LemFi (YC S21) is building the neo-bank for the African diaspora in North America & Europe & the UK. We provide our users with a mulI-currency account that allows them to hold, send, and receive money from Africa in any currency for their business and personal banking needs.

Who you are:

You are a candidate who would thrive in a fintech startup environment like ours, where we readily accept individuals with a humble, yet uplifting attitude alongside a diligent sense of work ethic. The teams here at LemFi are passionate about their work and fields of expertise, but also lend hands on cross-functional responsibilities to ensure the success of the company and the satisfaction of our clientele.

Job Summary:

The role of the Cyber Security Manager is a fully remote position within LemFi’s Engineering team. We are looking for a suitable individual to lead our cyber security function. You will be responsible for analysing the company’s security and data protection posture and controls and overseeing the implementation of the information security management program. Previous experience in information security compliance in the regulated financial services sector is desirable.

The successful candidate will possess a strong background in Cyber Security landscape (emerging and current threats in marketplace), Information Security, incorporating a combination of governance, risk and compliance knowledge along with strong technical knowledge of IT operations, network, infrastructure and application security in a modern technology landscape.

In addition to leading and managing the team, this role is very much hands on, where the successful candidate will be actively involved in the day-to-day operations and oversight of the Information and Cyber security Team.
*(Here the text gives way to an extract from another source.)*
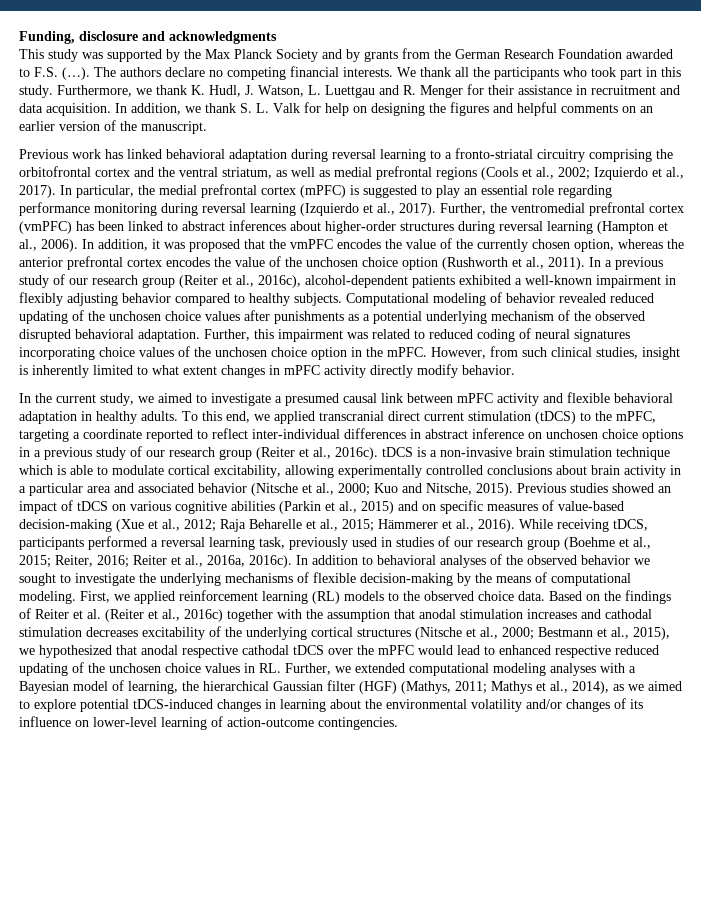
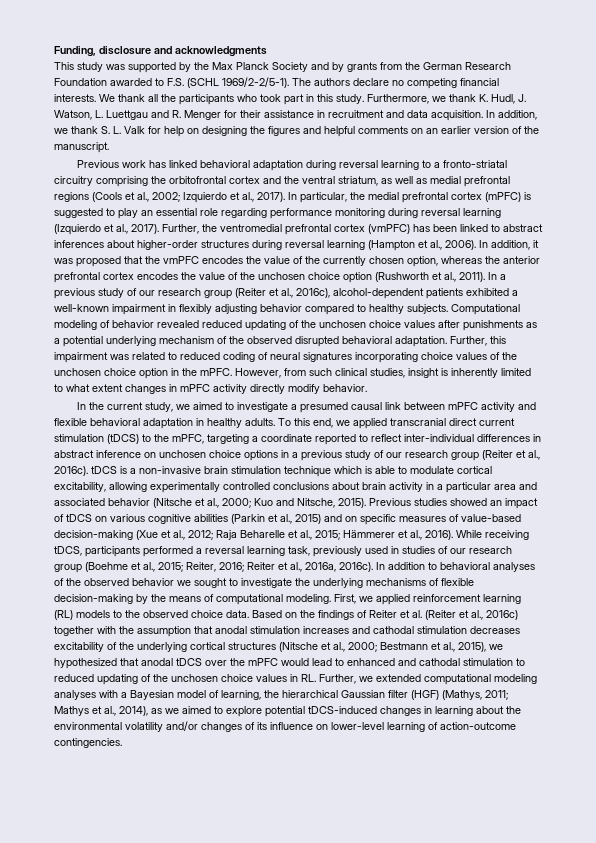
- This study was supported by the Max Planck Society and by grants from the German Research Foundation awarded to F.S. (…).
+ This study was supported by the Max Planck Society and by grants from the German Research Foundation awarded to F.S. (SCHL 1969/2-2/5-1).
- Bestmann et al., 2015), we hypothesized that anodal respective cathodal tDCS over the mPFC would lead to enhanced respective reduced updating of the unchosen choice values in RL. Further, we extended computational modeling analyses with a Bayesian model of learning, the hierarchical Gaussian filter (HGF) (Mathys, 2011;
+ Bestmann et al., 2015), we hypothesized that anodal tDCS over the mPFC would lead to enhanced and cathodal stimulation to reduced updating of the unchosen choice values in RL. Further, we extended computational modeling analyses with a Bayesian model of learning, the hierarchical Gaussian filter (HGF) (Mathys, 2011;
Responsibilities are as follows:

• Implement and monitor the information security management and risk management program.
• Work with the business units to raise awareness of risk management concerns and facilitate risk assessment and risk management processes.
• Interact with all departments and levels of the organisation to ensure the consistent application of policies and standards across all technology projects, systems, and services.
• Assist with the overall business technology planning, providing current knowledge and future vision of technology and systems.
• Assist the DPO in managing the data protection program.
• Drive the firm to achieve new IT security certifications such as SOC2, and maintain existing, such as PCI DSS.
• Support regulatory filings such as the REP018 and REP020, and monitor compliance with industry-specific IT mandates.

Requirements:

• Professional security management certification, e.g., CISSP, CISM, CRISC, or CCISO
• Knowledge of common information security management frameworks and standards, such as ISO/IEC 27001+27701, CEH, SOC2, COBIT, PCI-DSS and NIST.
• Good understanding of UK/EU privacy law.
• Excellent written and verbal communication skills and a high level of personal integrity.
• Innovative thinking and leadership with an ability to lead and motivate cross-functional, interdisciplinary teams.

Desired general experience:

• Contract and vendor negotiations and management, including managed services.
• Project management, and ideally an associated qualification.
• Minimum of 12 years experience in a combination of information security, risk management, and IT project management, systems implementation, and administration roles.
• Preferred Location- UK, EEA.

Desired first-hand technical experience

• Software/Infrastructure/Platform as a Service solutions, ideally AWS.
• Network-level security, and Web Application Firewalls.
• Remote Monitoring and Management, Mobile Device Management and Security, Data Loss Prevention, email security, and Identity and Access Management solutions.